Худой, нескладный комбат-девять предложил:

- Идемте ко мне. У меня этого добра вдоволь. На семерых похоронки ушли, а писарь, паршивец, "наркомовскую" по старой строевой записке получал.

Костяев с Пятницким открывали консервные банки, а Еловских ударился в мрачную философию. На совещании у него произошел обостренный разговор с замом командира полка по строевой майором Замараевым, который за какие-то старые грехи объявил Павлу трое суток домашнего ареста. И когда Еловских не без ехидства заметил, что от такого внимания к его особе уважения к майору не прибавится, Замараев вскипел и зловещим тоном спросил:

- А если еще трое суток прибавлю? Что на денежный аттестат останется?

За домашние аресты производились вычеты из офицерских окладов, и Еловских, глядя исподлобья и дерзко, ответил, что его не встревожат и десять суток - аттестата он никому не высылает. Замараев завел было нуду об элементарном долге перед родными, но Павел, обрывая, выкрикнул ему в лицо:

- Я знаю, что такое долг перед родными, и буду выплачивать его до смертного часа!

Тяжелый и неприятный получился разговор.
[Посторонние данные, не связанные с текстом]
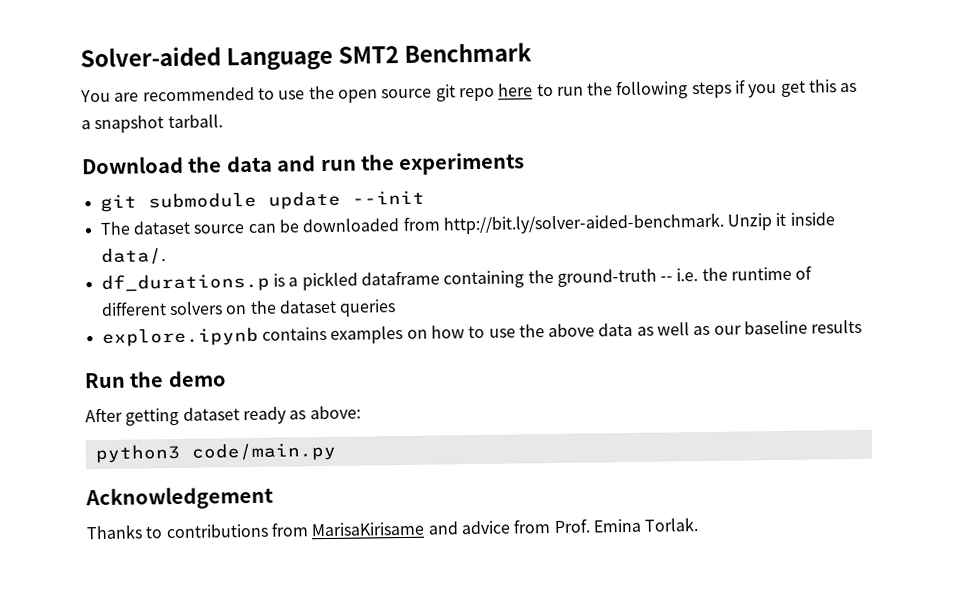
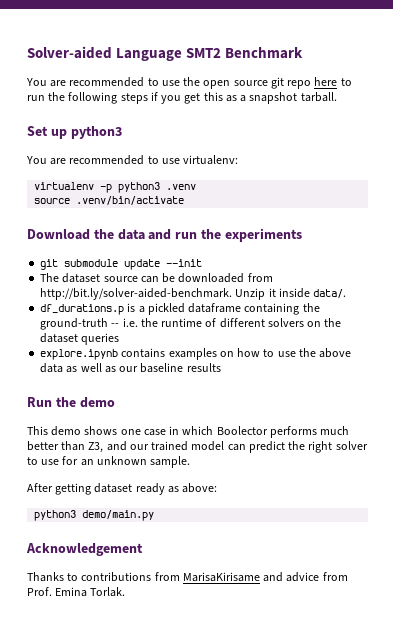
(223, 121) none -> [27,126,122,139] [26,155,239,165] [34,182,197,193] [34,196,185,205] // Set up python3 // You are recommended to use virtualenv: // virtualenv -p python3 .venv // source .venv/bin/activate
(227, 379) none -> [27,426,350,438] [27,441,368,453] [27,456,191,468] // This demo shows one case in which Boolector performs much better than Z3, and our trained model can predict the right solver to use for an unknown sample.
[190,441,337,462] code/main.py -> [82,510,155,521] demo/main.py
Надо бы Павлу придержать язык, но и Замараев... Ведь знал же, что жена, дочь - все родные Павла расстреляны гитлеровцами...

Теперь, захмелев от первого стаканчика, Еловских придвинулся вплотную к Роману, помахивая для внимания распрямленным указательным пальцем, говорил:

- Насчет ощущения власти, Роман... Жажда подмять под себя кого-то, взобраться повыше, наслаждаться превосходством впитывалась в душу человека веками. Пусть коза, но на горе, и она уже выше коровы в поле... Дядька мой до революции половым в трактире служил, а в двадцатом вознесся до начальника милиции района и сразу прислугу завел... Превосходство, оно... У превосходства один корень с превосходительством, остается только притяжательное местоимение "ваше" добавить. Мысль о сложностях жизни, ее углах и овалах, о том, что надо делать ее пригожей для всех, а не только для себя, у таких людей, Роман, никогда не родится. А если родится рахитичная, похожая чем-то на эту мысль, они, мерзавцы, еще в пеленках ее придушат... А-а, подь они все верблюду в ноздрю! Ты вот лучше скажи: письма родным убитых написал? Не похоронки - письма?